_INFORMATION SUPPLIED_:

----

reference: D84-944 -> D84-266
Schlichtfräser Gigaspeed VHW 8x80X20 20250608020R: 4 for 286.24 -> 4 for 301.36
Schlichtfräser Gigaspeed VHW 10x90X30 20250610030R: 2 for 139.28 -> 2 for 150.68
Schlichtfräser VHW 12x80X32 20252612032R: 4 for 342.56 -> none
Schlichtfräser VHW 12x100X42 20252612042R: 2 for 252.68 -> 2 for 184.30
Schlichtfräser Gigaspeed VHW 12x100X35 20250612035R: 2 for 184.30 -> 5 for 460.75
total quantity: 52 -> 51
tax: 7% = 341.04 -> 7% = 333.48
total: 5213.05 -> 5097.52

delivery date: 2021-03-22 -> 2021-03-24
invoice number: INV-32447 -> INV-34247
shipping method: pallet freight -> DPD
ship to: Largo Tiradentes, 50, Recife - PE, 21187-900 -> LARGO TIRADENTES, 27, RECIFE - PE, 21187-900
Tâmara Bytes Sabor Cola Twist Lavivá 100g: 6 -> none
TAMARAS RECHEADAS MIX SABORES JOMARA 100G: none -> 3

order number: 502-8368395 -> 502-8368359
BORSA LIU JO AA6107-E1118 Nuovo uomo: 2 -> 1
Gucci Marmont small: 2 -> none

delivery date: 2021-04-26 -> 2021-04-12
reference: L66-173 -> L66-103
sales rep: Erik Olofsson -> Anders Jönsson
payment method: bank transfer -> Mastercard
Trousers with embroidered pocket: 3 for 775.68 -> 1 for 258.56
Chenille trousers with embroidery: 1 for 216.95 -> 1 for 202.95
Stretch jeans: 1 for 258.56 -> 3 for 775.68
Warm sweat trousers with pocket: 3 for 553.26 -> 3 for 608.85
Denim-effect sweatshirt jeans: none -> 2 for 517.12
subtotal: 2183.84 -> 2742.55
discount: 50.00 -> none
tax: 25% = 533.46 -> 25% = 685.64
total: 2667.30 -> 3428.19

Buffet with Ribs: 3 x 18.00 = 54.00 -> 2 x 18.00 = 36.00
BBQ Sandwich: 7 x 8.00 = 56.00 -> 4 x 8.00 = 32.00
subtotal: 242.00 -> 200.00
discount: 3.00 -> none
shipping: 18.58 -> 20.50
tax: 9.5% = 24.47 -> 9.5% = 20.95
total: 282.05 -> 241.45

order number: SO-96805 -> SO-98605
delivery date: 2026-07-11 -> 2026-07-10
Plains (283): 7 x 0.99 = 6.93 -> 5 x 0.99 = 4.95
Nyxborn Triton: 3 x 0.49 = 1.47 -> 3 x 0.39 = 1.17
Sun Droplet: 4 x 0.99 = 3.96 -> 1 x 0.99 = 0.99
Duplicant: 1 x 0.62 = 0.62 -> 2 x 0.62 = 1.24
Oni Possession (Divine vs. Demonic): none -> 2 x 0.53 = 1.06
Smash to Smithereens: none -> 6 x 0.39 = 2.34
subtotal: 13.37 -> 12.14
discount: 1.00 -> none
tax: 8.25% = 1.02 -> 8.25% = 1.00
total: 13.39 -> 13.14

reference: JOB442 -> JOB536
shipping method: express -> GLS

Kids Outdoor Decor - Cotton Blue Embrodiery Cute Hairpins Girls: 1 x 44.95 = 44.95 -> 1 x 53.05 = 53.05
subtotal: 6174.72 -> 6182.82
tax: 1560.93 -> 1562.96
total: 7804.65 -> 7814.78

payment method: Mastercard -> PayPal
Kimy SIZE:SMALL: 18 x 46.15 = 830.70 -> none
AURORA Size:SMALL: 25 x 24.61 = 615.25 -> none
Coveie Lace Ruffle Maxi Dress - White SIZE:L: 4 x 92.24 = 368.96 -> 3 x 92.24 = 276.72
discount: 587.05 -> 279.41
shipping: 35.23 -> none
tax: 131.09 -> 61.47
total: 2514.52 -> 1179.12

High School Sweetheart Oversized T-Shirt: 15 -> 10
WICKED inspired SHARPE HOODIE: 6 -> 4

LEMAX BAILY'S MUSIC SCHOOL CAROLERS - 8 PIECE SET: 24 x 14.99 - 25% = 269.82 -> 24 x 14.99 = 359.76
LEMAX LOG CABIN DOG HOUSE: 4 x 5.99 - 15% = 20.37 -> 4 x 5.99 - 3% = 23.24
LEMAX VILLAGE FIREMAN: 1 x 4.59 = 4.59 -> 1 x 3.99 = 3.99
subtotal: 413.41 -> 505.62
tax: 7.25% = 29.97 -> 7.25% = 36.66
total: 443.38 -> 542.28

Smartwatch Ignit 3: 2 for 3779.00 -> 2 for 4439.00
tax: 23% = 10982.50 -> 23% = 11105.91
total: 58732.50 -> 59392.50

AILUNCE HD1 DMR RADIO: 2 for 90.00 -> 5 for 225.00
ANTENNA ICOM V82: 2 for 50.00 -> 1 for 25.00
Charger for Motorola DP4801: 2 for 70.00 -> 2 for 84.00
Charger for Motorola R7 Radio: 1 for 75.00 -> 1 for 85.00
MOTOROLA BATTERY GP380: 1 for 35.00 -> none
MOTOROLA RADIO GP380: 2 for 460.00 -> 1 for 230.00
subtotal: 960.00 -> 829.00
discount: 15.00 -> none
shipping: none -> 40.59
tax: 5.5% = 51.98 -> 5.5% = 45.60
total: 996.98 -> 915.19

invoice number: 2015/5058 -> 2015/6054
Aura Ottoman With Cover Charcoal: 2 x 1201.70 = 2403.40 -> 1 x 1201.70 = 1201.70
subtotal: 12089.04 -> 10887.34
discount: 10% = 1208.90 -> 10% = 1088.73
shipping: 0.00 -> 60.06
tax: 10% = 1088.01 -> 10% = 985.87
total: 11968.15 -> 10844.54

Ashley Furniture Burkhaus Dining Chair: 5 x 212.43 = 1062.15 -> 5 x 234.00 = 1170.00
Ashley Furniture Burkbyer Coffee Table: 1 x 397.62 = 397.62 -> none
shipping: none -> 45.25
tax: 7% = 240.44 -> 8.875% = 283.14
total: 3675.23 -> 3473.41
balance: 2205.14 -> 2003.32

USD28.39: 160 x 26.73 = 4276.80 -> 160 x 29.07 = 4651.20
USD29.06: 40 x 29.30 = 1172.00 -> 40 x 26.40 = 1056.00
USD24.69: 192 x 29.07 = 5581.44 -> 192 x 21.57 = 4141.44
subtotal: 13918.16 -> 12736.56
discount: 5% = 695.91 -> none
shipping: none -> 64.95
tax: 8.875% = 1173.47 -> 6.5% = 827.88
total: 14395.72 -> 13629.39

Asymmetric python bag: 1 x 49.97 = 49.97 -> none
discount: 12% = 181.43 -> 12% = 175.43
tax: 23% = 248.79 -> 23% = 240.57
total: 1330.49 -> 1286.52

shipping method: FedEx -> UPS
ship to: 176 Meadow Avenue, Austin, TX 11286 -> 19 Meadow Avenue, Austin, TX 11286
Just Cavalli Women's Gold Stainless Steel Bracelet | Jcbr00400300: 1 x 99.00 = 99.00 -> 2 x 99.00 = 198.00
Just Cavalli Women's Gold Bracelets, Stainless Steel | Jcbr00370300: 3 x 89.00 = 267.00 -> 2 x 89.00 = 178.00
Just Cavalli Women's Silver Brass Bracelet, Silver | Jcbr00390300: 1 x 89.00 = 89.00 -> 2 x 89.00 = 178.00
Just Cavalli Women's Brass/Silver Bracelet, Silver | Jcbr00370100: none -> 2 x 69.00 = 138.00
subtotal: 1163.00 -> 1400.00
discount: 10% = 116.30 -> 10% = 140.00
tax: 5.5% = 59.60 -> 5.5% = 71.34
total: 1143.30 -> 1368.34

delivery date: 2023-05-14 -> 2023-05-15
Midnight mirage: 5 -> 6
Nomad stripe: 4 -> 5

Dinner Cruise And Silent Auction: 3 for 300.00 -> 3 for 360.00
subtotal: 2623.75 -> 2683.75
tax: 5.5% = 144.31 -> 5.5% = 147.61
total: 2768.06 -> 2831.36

----

Where the line holding "MOTOROLA RADIO GP380: 2" appears in the listing above, start reproducing exactly, and end with the line holding "USD28.39: 160 x".

MOTOROLA RADIO GP380: 2 for 460.00 -> 1 for 230.00
subtotal: 960.00 -> 829.00
discount: 15.00 -> none
shipping: none -> 40.59
tax: 5.5% = 51.98 -> 5.5% = 45.60
total: 996.98 -> 915.19

invoice number: 2015/5058 -> 2015/6054
Aura Ottoman With Cover Charcoal: 2 x 1201.70 = 2403.40 -> 1 x 1201.70 = 1201.70
subtotal: 12089.04 -> 10887.34
discount: 10% = 1208.90 -> 10% = 1088.73
shipping: 0.00 -> 60.06
tax: 10% = 1088.01 -> 10% = 985.87
total: 11968.15 -> 10844.54

Ashley Furniture Burkhaus Dining Chair: 5 x 212.43 = 1062.15 -> 5 x 234.00 = 1170.00
Ashley Furniture Burkbyer Coffee Table: 1 x 397.62 = 397.62 -> none
shipping: none -> 45.25
tax: 7% = 240.44 -> 8.875% = 283.14
total: 3675.23 -> 3473.41
balance: 2205.14 -> 2003.32

USD28.39: 160 x 26.73 = 4276.80 -> 160 x 29.07 = 4651.20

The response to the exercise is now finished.